E poi immaginate che ad ogni fermata in quei punti significativi, arrivassero carabinieri, poliziotti, vigili urbani a dire che, no, non si poteva. Non ci si poteva fermare perché quei luoghi della città sono luoghi sensibili e servivano precise autorizzazioni perché un assembramento di persone muniti di cartelli potesse fotografarli.
Ma c’era scritto: Diritti Umani?! Fa niente. Occorreva prima mostrare i documenti, poi andarsene. E niente fotografie.
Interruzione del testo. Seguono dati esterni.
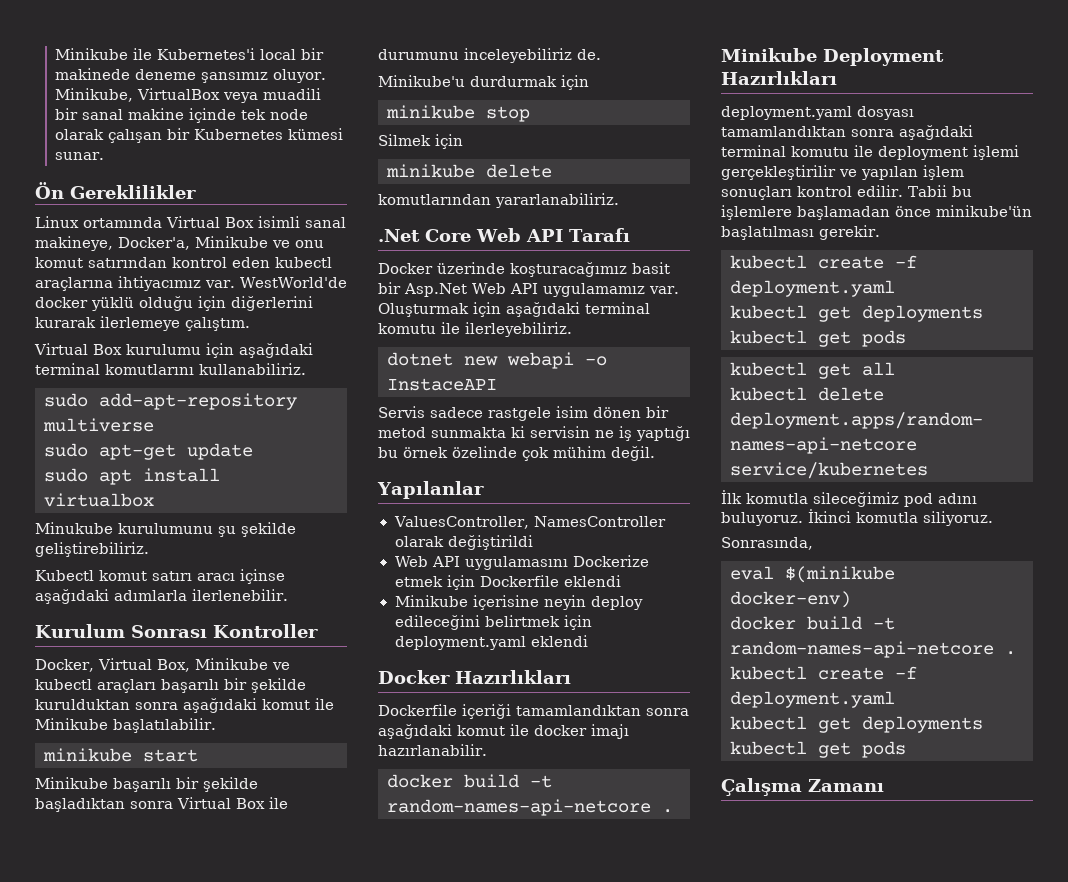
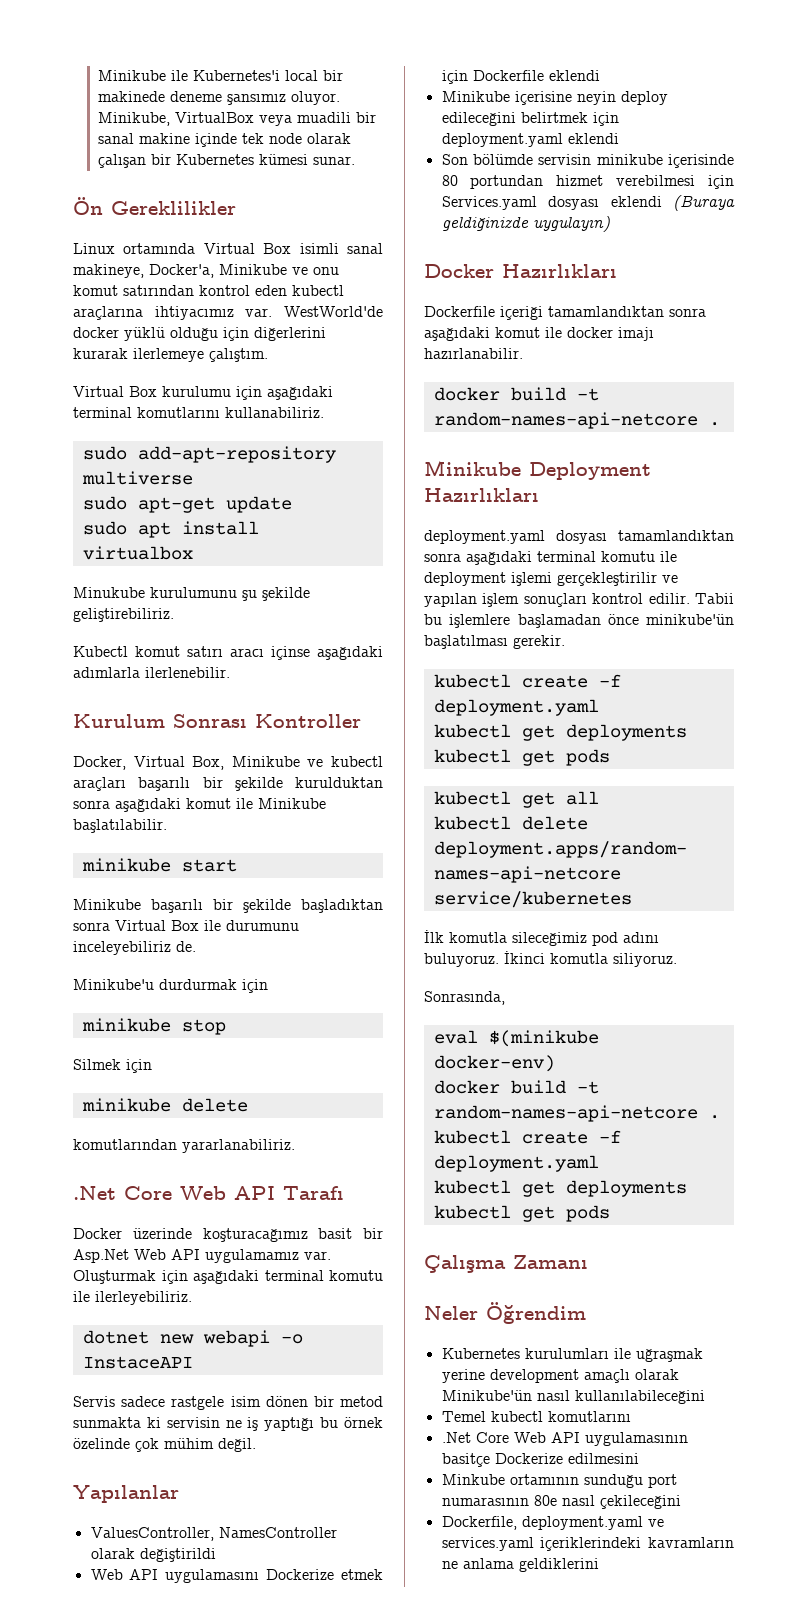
+ Son bölümde servisin minikube içerisinde 80 portundan hizmet verebilmesi için Services.yaml dosyası eklendi (Buraya geldiğinizde uygulayın)
+ Neler Öğrendim
+ Kubernetes kurulumları ile uğraşmak yerine development amaçlı olarak Minikube'ün nasıl kullanılabileceğini
+ Temel kubectl komutlarını
+ .Net Core Web API uygulamasının basitçe Dockerize edilmesini
+ Minkube ortamının sunduğu port numarasının 80e nasıl çekileceğini
+ Dockerfile, deployment.yaml ve services.yaml içeriklerindeki kavramların ne anlama geldiklerini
E sì che avevamo il permesso della Questura per fermarci in piazza Montecitorio, ed è lì che stavamo andando!
E allora il consiglio imperioso fu quello di andarci senza fermarci a fotografare. Ci siamo andati. Abbiamo “fatto” il previsto flash mob e abbiamo disteso, questa volta senza paura di essere cacciati, lettere, cartelli, bandiere. Eravamo marziani per la gran parte delle persone incontrate, eravamo degli invisibili per il Parlamento che era lì, davanti a noi.
E sì che era passato oltre un mese da quando avevamo chiesto un incontro coi Presidenti delle due Camere e proposto al Parlamento di celebrare solennemente il 10 dicembre, a 70 anni dalla Dichiarazione Universale dei Diritti Umani.
E sì che in un pezzo d’Italia, il miglior pezzo d’Italia!, da tempo erano in corso programmi educativi mentre erano passati appena due mesi da quando centomila persone avevano partecipato alla Marcia PerugiAssisi. Alcuni giorni dopo, scuole, università, Enti Locali, piazze di tutt’Italia (saranno state 500) avrebbero celebrato ognuno a modo loro, quella data che ricorda la Carta scritta dopo due guerre mondiali e milioni di morti, un argine alle nuove politiche che vogliono ricacciare l’Italia, l’Europa, il mondo intero nel buio del passato; la Carta che dichiara solennemente l’uguaglianza e la dignità perché – lì si afferma – quei diritti sono innati e debbono essere goduti da chiunque sia al mondo. Alla base di quei diritti non c’è alcun contratto sociale. Tuttavia – afferma il preambolo di quella dichiarazione – quei diritti devono essere resi effettivi e, dunque, servono norme giuridiche per garantire la possibilitàdi cercare in altri paesi asilo dalle persecuzioni (art. 14),la sicurezza sociale (art. 22), il lavoro e una sua giusta remunerazione (art. 23), il benessere della famiglia, la maternità, l’infanzia (art. 25), l’istruzione (art. 26).
Dunque i diritti umani sono vita reale non principi utopistici, che non devono essere affidati al mercato. Essi hanno elevato la dignità umana a valore fondativo dell’ordine mondiale e di qualsiasi ordinamento a qualsiasi livello, al di sopra della stessa sovranità dello Stato. Altrochè il sovranismo di cui si blatera. Essi costituiscono l’impresa più alta della modernità frutto del costituzionalismo interno e internazionale (la Costituzione Italiana e le nazioni Unite li hanno preceduti di pochi anni), una grande impresa collettiva che ha identificato valori la cui perdita aveva costituito una tragedia per l’intera umanità. La sinistra (ma ormai, quale sinistra?) potrebbe partire da qui per la sua ricostruzione. Troverebbe un campo fecondo. Incontrerebbe persone motivate a sostenerla mentre aleggiano le parole del profeta Isaia: “Dio acceca chi vuol perdere”.